Uv Spectrophotometric Methods for Determination of Sofosbuvir in Pure Form and Pharmaceutical Dosage Forms in Presence of Its Alkaline Degradate

Abstract

Aims: Two spectrophotometric methods were developed and validated for the determination of sofosbuvir in presence of its alkaline degradate.
 Study Design: Ratio difference and ratio derivative methods were assisted for determination of sofosbuvir in presence of its alkaline degradate, laboratory-prepared mixtures and in tablet dosage forms.
 Place and Duration of Study: Pharmaceutical Analytical Chemistry Department, Faculty of Pharmacy (Girls), Al - Azhar University, between December 2019 and January 2020.
 Methodology: Two analytical methods were achieved and validated for the quantitative determination of Sofosbuvir in presence of its alkaline degradate. The first method was ratio difference (RD) method, where the UV absorption spectra of different concentrations of sofosbuvir were divided by the spectrum of a certain concentration (15 µg mL-1) as a devisor of its alkaline degradate to get the ratio difference spectra. Afterwards, the peak amplitudes difference between 253.7 and 243.5 nm were measured.
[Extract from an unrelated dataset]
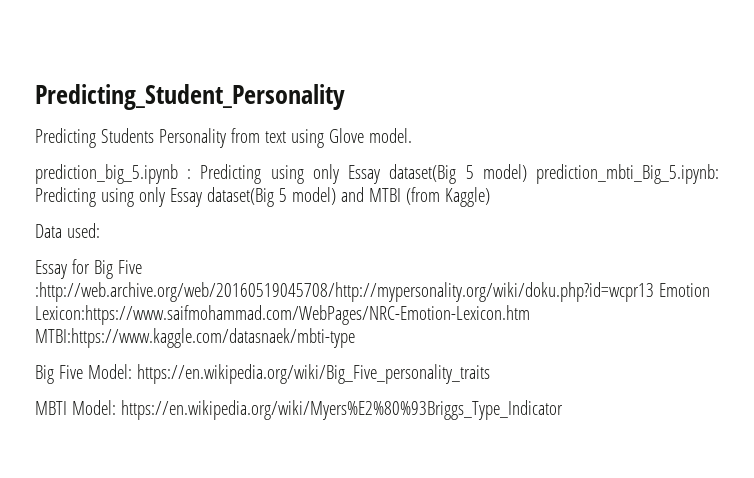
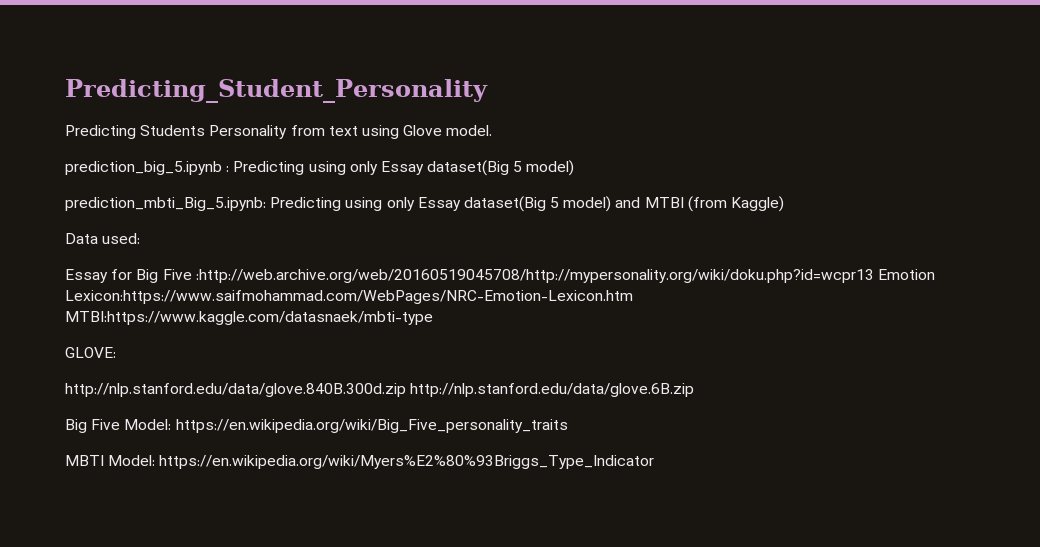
(527, 173) none -> (575, 168) //
(355, 338) none -> [65,347,116,358] [65,383,695,397] // GLOVE: // http://nlp.stanford.edu/data/glove.840B.300d.zip http://nlp.stanford.edu/data/glove.6B.zip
The second method was the ratio derivative (1DR) method, where the first derivative of the ratio spectra (1DR) was obtained and its amplitude was measured at 247 and 268 nm. Good linearity was obtained over the concentration range of 3-15 µg mL-1 for the proposed methods. The proposed procedures were adopted for the selective determination of intact Sofosbuvir in presence of up to 80% of its degradation product. Sofosbuvir was exposed to different conditions as alkaline, acidic and oxidative degradation.
 Results: The proposed methods were developed and validated with good linearity range of 3-15 µg mL-1 for both methods, and also with good accuracy and precision. And the obtained results were statistically compared to those obtained by the reported method.
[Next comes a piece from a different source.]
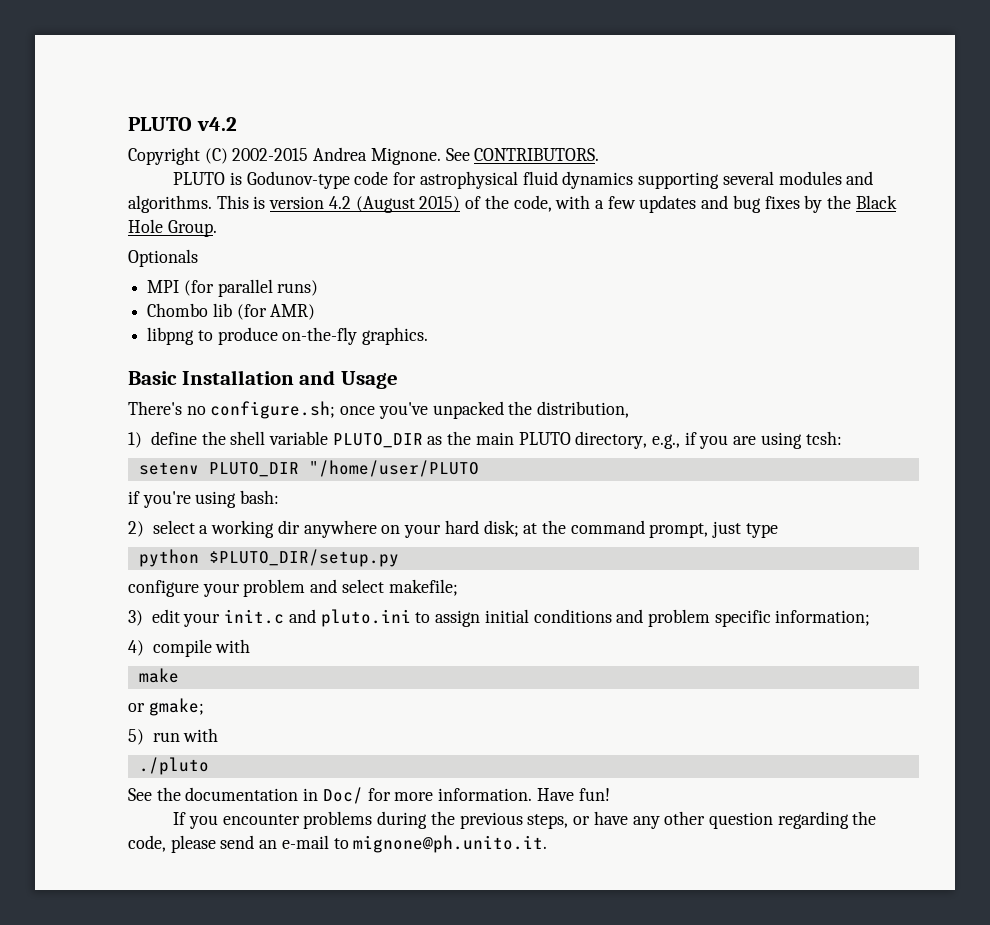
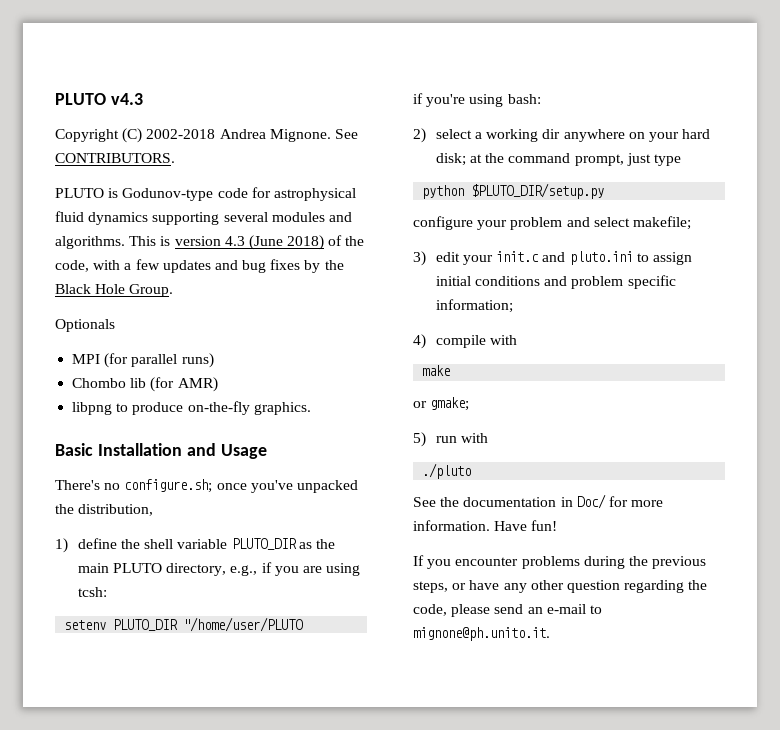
[128,117,237,131] PLUTO v4.2 -> [55,93,143,105] PLUTO v4.3
[232,148,309,161] 2002-2015 -> [146,129,216,139] 2002-2018
[328,196,461,213] 4.2 (August 2015) -> [224,235,325,250] 4.3 (June 2018)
 Conclusion: Sofosbuvir was successfully determined by the proposed ratio difference and ratio derivative methods in bulk powder, laboratory prepared mixtures and tablet dosage form with good accuracy and precision. The methods were validated according to ICH guidelines. The results obtained were compared with those of the reported method and were found to be in good agreement.